Outcomes after Immunosuppressive Therapy for Aplastic Anemia: A Single Centre Experience from Northern India.

Purpose: Aplastic anemia (AA) in children is a life-threatening disorder with very few therapeutic options. This study was carried out to assess the response of Immunosuppressive therapy (IST) in children with non-inherited AA.

Methods: It was a prospective observational study carried out among 35 children aged less than 18 years, recently diagnosed with AA by bone marrow biopsy. Those suffering from inherited bone marrow failure syndromes and secondary AA were excluded. IST included equine anti-thymocyte globulin (eATG), steroids, and cyclosporine. Response to immunosuppressive therapy was assessed after four months.

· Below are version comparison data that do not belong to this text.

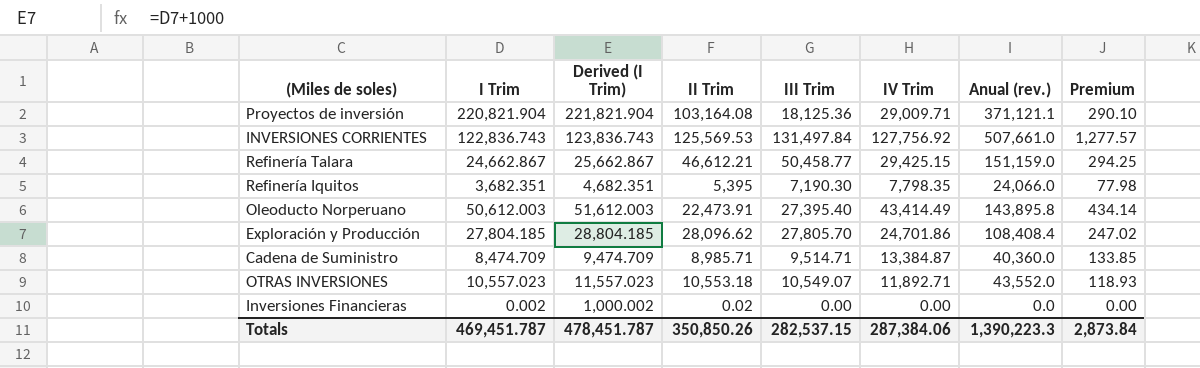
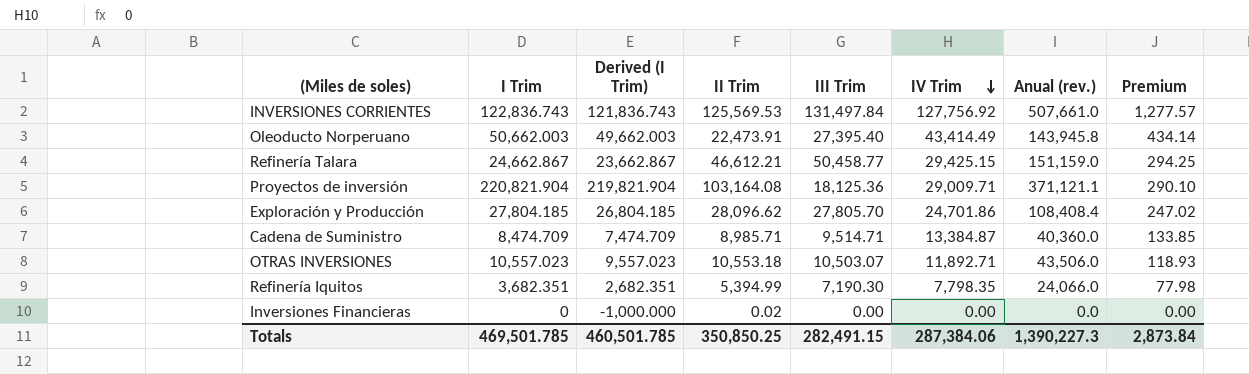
row order: none -> IV Trim descending
column Derived (I Trim) | formula: [I Trim] + 1000 -> [I Trim] - 1000
Oleoducto Norperuano | I Trim: 50,612.003 -> 50,662.003
Oleoducto Norperuano | Anual (rev.): 143,895.8 -> 143,945.8
OTRAS INVERSIONES | III Trim: 10,549.07 -> 10,503.07
OTRAS INVERSIONES | Anual (rev.): 43,552.0 -> 43,506.0
Refinería Iquitos | II Trim: 5,395 -> 5,394.99
Inversiones Financieras | I Trim: 0.002 -> 0
Totals | I Trim: 469,451.787 -> 469,501.785
Totals | Derived (I Trim): 478,451.787 -> 460,501.785
Totals | II Trim: 350,850.26 -> 350,850.25
Totals | III Trim: 282,537.15 -> 282,491.15
Totals | Anual (rev.): 1,390,223.3 -> 1,390,227.3

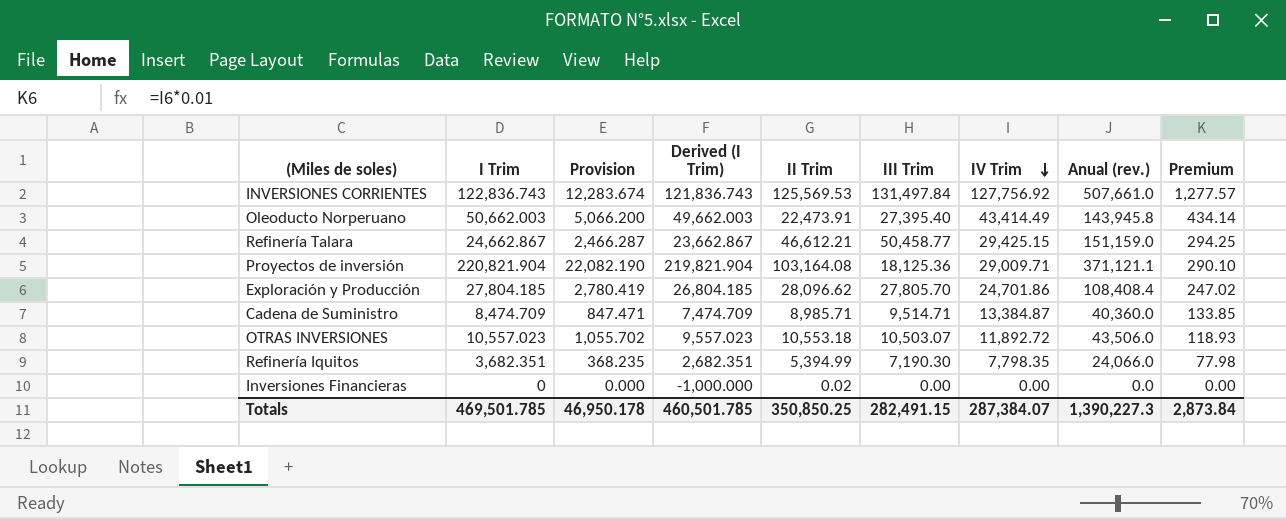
column Provision | formula: none -> [I Trim] * 0.1
OTRAS INVERSIONES | IV Trim: 11,892.71 -> 11,892.72
Totals | IV Trim: 287,384.06 -> 287,384.07

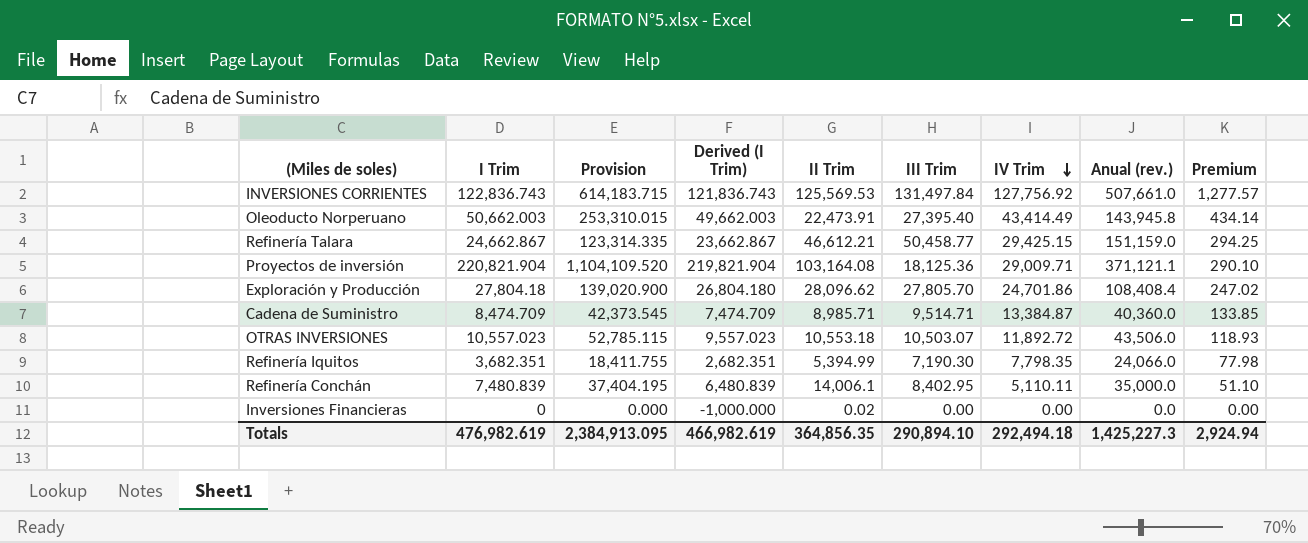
column Provision | formula: [I Trim] * 0.1 -> [I Trim] * 5
Exploración y Producción | I Trim: 27,804.185 -> 27,804.18
Exploración y Producción | Derived (I Trim): 26,804.185 -> 26,804.180
row Refinería Conchán: none -> 7,480.839 | 37,404.195 | 6,480.839 | 14,006.1 | 8,402.95 | 5,110.11 | 35,000.0 | 51.10
Totals | I Trim: 469,501.785 -> 476,982.619
Totals | Provision: 46,950.178 -> 2,384,913.095
Totals | Derived (I Trim): 460,501.785 -> 466,982.619
Totals | II Trim: 350,850.25 -> 364,856.35
Totals | III Trim: 282,491.15 -> 290,894.10
Totals | IV Trim: 287,384.07 -> 292,494.18
Totals | Anual (rev.): 1,390,227.3 -> 1,425,227.3
Totals | Premium: 2,873.84 -> 2,924.94

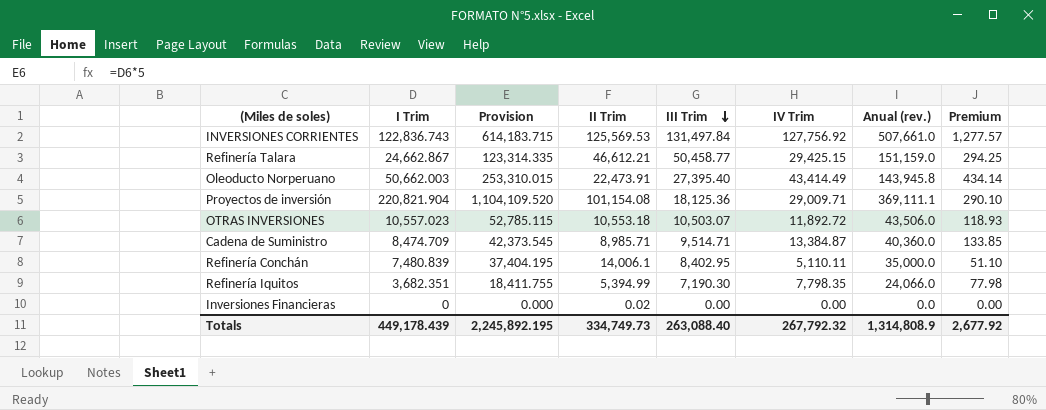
row order: IV Trim descending -> III Trim descending
column Derived (I Trim) | formula: [I Trim] - 1000 -> none
row Exploración y Producción: 27,804.18 | 139,020.900 | 26,804.180 | 28,096.62 | 27,805.70 | 24,701.86 | 108,408.4 | 247.02 -> none
Proyectos de inversión | II Trim: 103,164.08 -> 101,154.08
Proyectos de inversión | Anual (rev.): 371,121.1 -> 369,111.1
Totals | I Trim: 476,982.619 -> 449,178.439
Totals | Provision: 2,384,913.095 -> 2,245,892.195
Totals | II Trim: 364,856.35 -> 334,749.73
Totals | III Trim: 290,894.10 -> 263,088.40
Totals | IV Trim: 292,494.18 -> 267,792.32
Totals | Anual (rev.): 1,425,227.3 -> 1,314,808.9
Totals | Premium: 2,924.94 -> 2,677.92

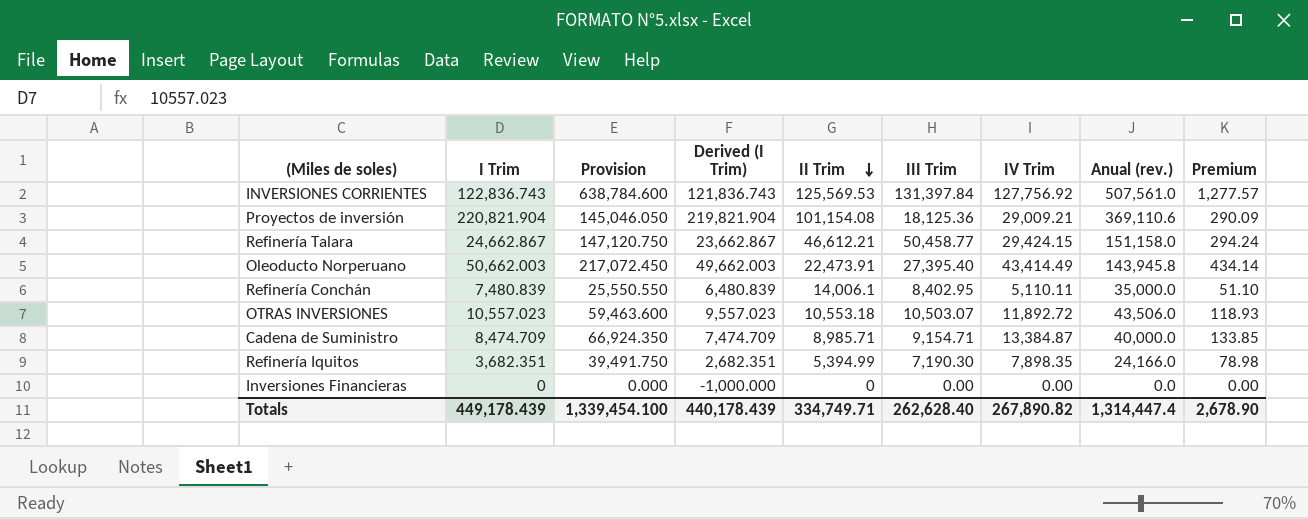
row order: III Trim descending -> II Trim descending
column Provision | formula: [I Trim] * 5 -> [IV Trim] * 5
column Derived (I Trim) | formula: none -> [I Trim] - 1000
INVERSIONES CORRIENTES | III Trim: 131,497.84 -> 131,397.84
INVERSIONES CORRIENTES | Anual (rev.): 507,661.0 -> 507,561.0
Proyectos de inversión | IV Trim: 29,009.71 -> 29,009.21
Proyectos de inversión | Anual (rev.): 369,111.1 -> 369,110.6
Proyectos de inversión | Premium: 290.10 -> 290.09
Refinería Talara | IV Trim: 29,425.15 -> 29,424.15
Refinería Talara | Anual (rev.): 151,159.0 -> 151,158.0
Refinería Talara | Premium: 294.25 -> 294.24
Cadena de Suministro | III Trim: 9,514.71 -> 9,154.71
Cadena de Suministro | Anual (rev.): 40,360.0 -> 40,000.0
Refinería Iquitos | IV Trim: 7,798.35 -> 7,898.35
Refinería Iquitos | Anual (rev.): 24,066.0 -> 24,166.0
Refinería Iquitos | Premium: 77.98 -> 78.98
Inversiones Financieras | II Trim: 0.02 -> 0
Totals | Provision: 2,245,892.195 -> 1,339,454.100
Totals | II Trim: 334,749.73 -> 334,749.71
Totals | III Trim: 263,088.40 -> 262,628.40
Totals | IV Trim: 267,792.32 -> 267,890.82
Totals | Anual (rev.): 1,314,808.9 -> 1,314,447.4
Totals | Premium: 2,677.92 -> 2,678.90

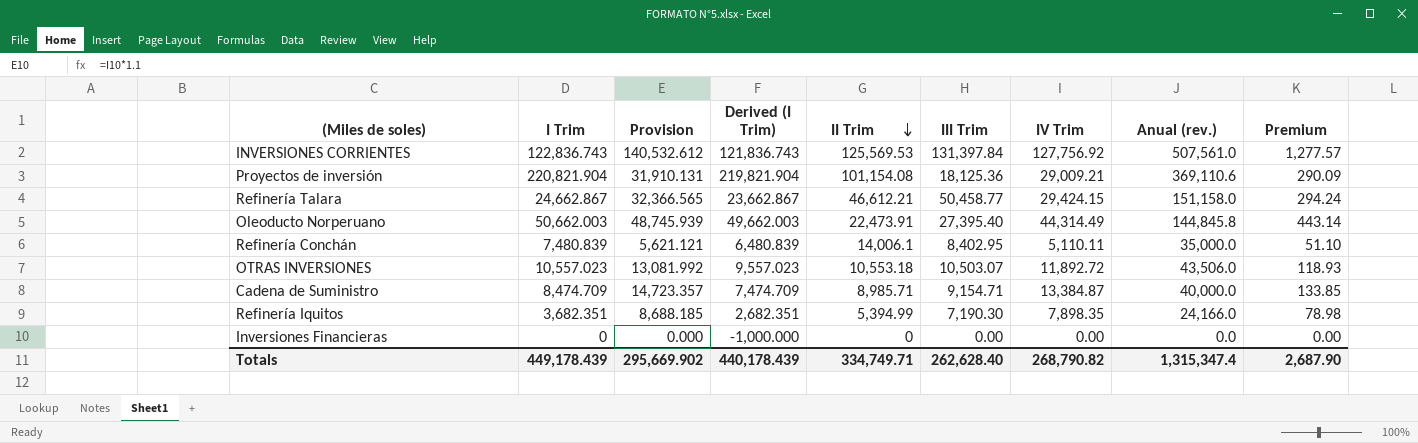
column Provision | formula: [IV Trim] * 5 -> [IV Trim] * 1.1
Oleoducto Norperuano | IV Trim: 43,414.49 -> 44,314.49
Oleoducto Norperuano | Anual (rev.): 143,945.8 -> 144,845.8
Oleoducto Norperuano | Premium: 434.14 -> 443.14
Totals | Provision: 1,339,454.100 -> 295,669.902
Totals | IV Trim: 267,890.82 -> 268,790.82
Totals | Anual (rev.): 1,314,447.4 -> 1,315,347.4
Totals | Premium: 2,678.90 -> 2,687.90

Results: The mean age was 10.77 ± 3.6 years. Non-severe AA was diagnosed in 65.71% of children with severe and very severe AA in 17.14%. The overall response rate was found to be 65.7%, with 54.28% of children achieving a partial response and 11.42% of children achieving a complete response. Whereas 17.14% did not respond to treatment, and another 17.14% of children expired before the time point of response assessment. Hemoglobin levels, total leucocyte count, platelet count, and reticulocyte count showed statistically significant elevation following IST.

Conclusion: IST can be safely and effectively used as the first-line treatment option in children with non-inherited aplastic anemia, especially when stem cell transplant is not a feasible option.